**Try it:**
Set down exactly the lines in the records below that run from the line with "Radiance Lock Setting" to the line with "total: 20397.78 -> 20428.53", inclusive, and nothing more.

**Exercise data:**
┌──

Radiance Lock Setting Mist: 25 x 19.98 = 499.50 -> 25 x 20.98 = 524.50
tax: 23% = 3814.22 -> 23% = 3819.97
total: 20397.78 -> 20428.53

└──
┌──

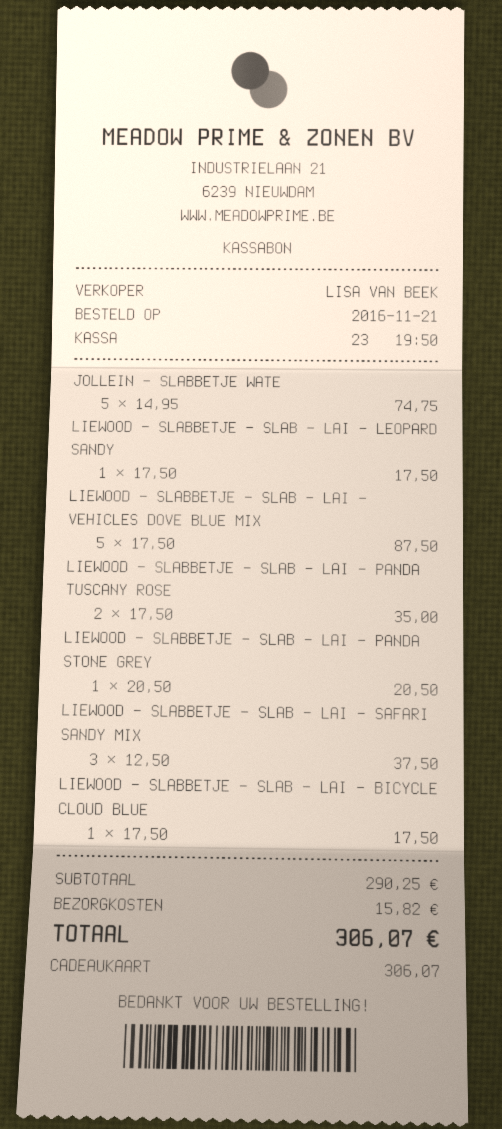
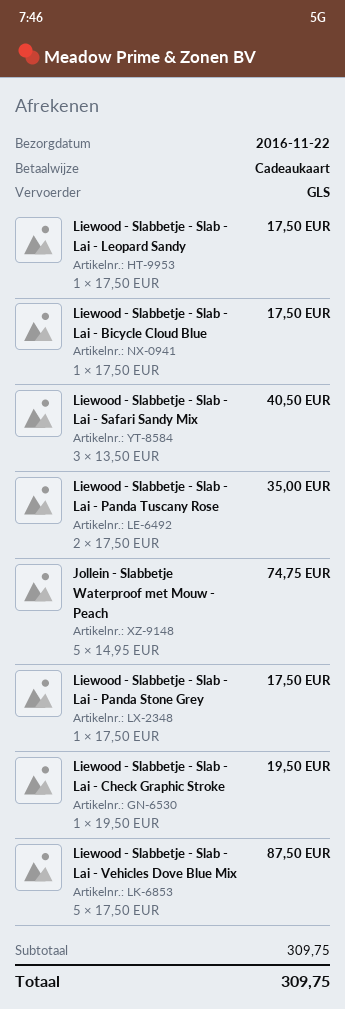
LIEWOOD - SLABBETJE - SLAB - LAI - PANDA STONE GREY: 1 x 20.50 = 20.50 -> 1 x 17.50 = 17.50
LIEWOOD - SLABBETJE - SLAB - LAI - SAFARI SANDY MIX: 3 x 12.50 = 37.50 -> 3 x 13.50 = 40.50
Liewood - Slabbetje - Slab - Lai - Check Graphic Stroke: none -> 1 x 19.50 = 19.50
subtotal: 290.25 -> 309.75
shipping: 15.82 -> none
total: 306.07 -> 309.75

└──
┌──

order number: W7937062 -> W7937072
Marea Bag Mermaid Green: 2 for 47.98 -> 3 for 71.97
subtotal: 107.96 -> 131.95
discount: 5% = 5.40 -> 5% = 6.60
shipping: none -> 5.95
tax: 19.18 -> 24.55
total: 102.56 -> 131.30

└──

**Task response:**
Radiance Lock Setting Mist: 25 x 19.98 = 499.50 -> 25 x 20.98 = 524.50
tax: 23% = 3814.22 -> 23% = 3819.97
total: 20397.78 -> 20428.53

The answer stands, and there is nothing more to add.